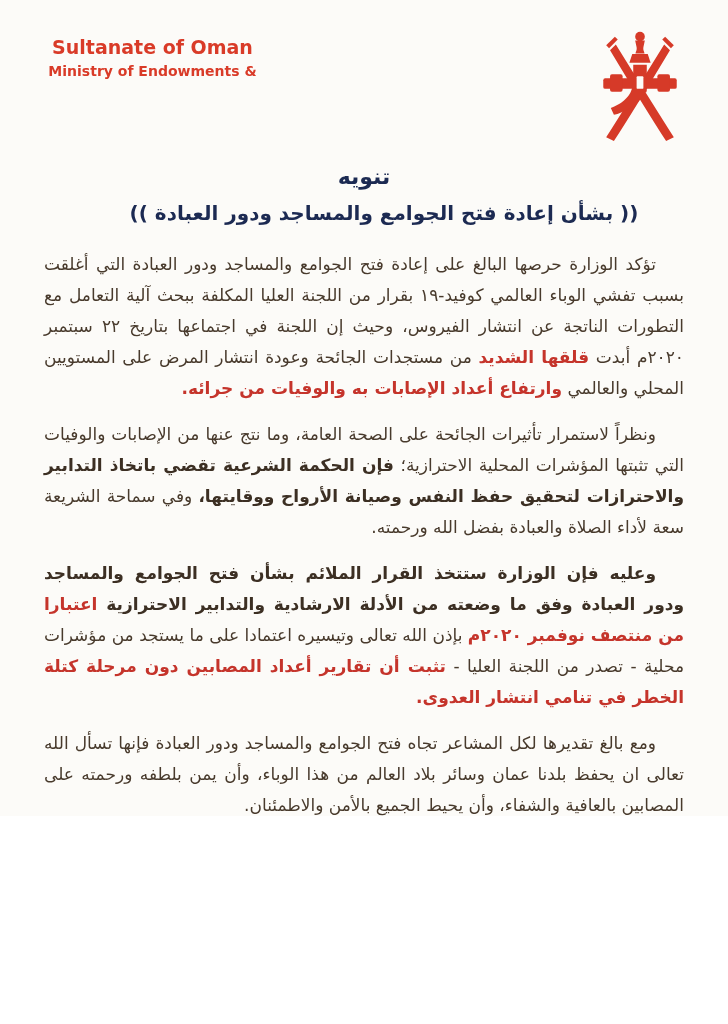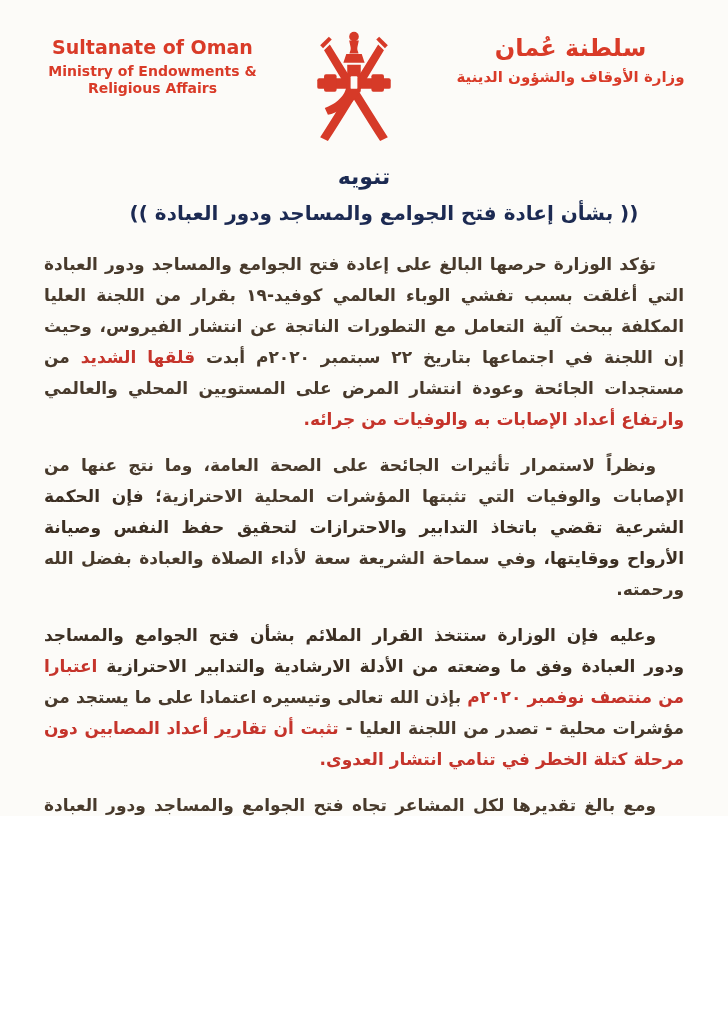--- a/index.html
+++ b/index.html
@@ -100,10 +100,6 @@
       </svg>
     </div>
 
-    <div class="header-ar" dir="rtl">
-      <div class="ar1">سلطنة عُمان</div>
-      <div class="ar2">وزارة الأوقاف والشؤون الدينية</div>
-    </div>
   </div>
 
   <div class="title-block">

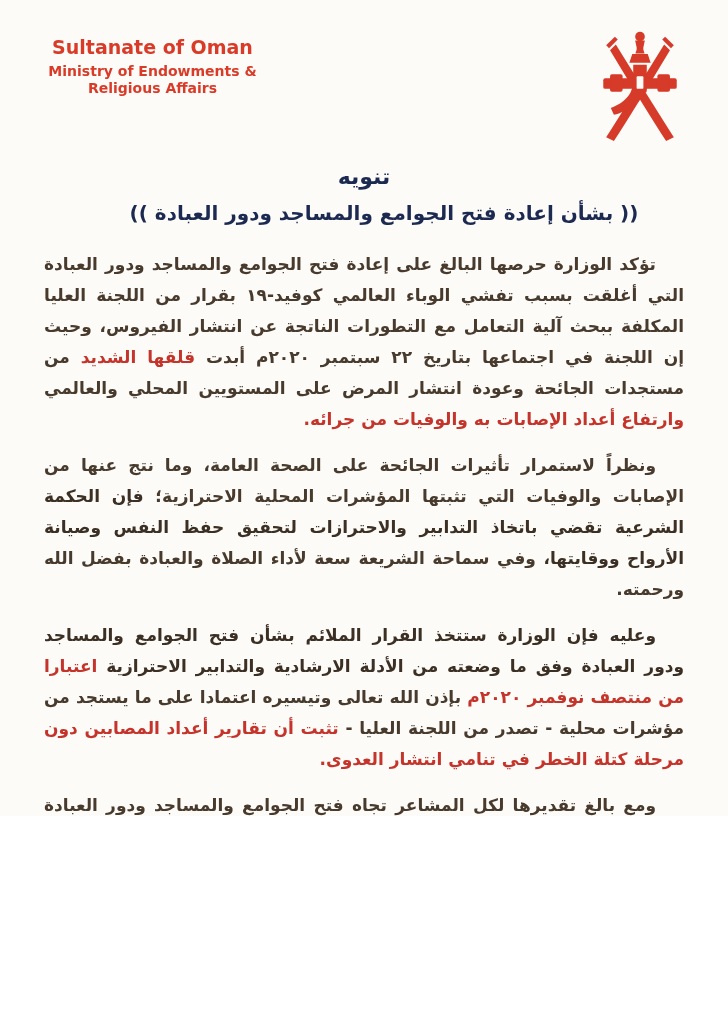--- a/index.html
+++ b/index.html
@@ -69,7 +69,6 @@
     <div class="header-en">
       <div class="en1">Sultanate of Oman</div>
       <div class="en2">Ministry of Endowments &amp;</div>
-      <div class="en3">Religious Affairs</div>
     </div>
 
     <div class="emblem-wrap">

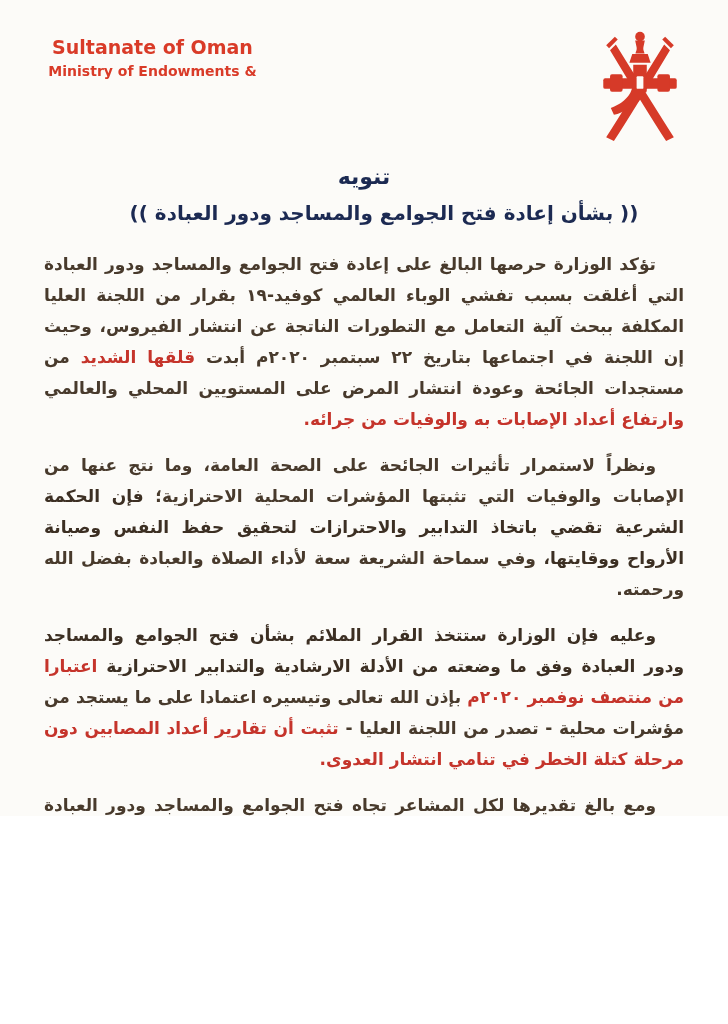--- a/index.html
+++ b/index.html
@@ -42,7 +42,7 @@
     font-size:17px;line-height:31px;color:#483a2c;
     margin:0 0 15px 0;
   }
-  .seg-n{font-weight:bold;margin-top:40px;}
+  .seg-n{font-weight:normal;margin-top:40px;}
   .seg-bold{font-weight:bold;color:#3c2f23;}
   .seg-red{font-weight:bold;color:#c5342b;}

**Your goal**
Using the material above, filter for lines holding "weight" and copy each one.

**Task answer**
-  .seg-n{font-weight:bold;margin-top:40px;}
+  .seg-n{font-weight:normal;margin-top:40px;}
   .seg-bold{font-weight:bold;color:#3c2f23;}
   .seg-red{font-weight:bold;color:#c5342b;}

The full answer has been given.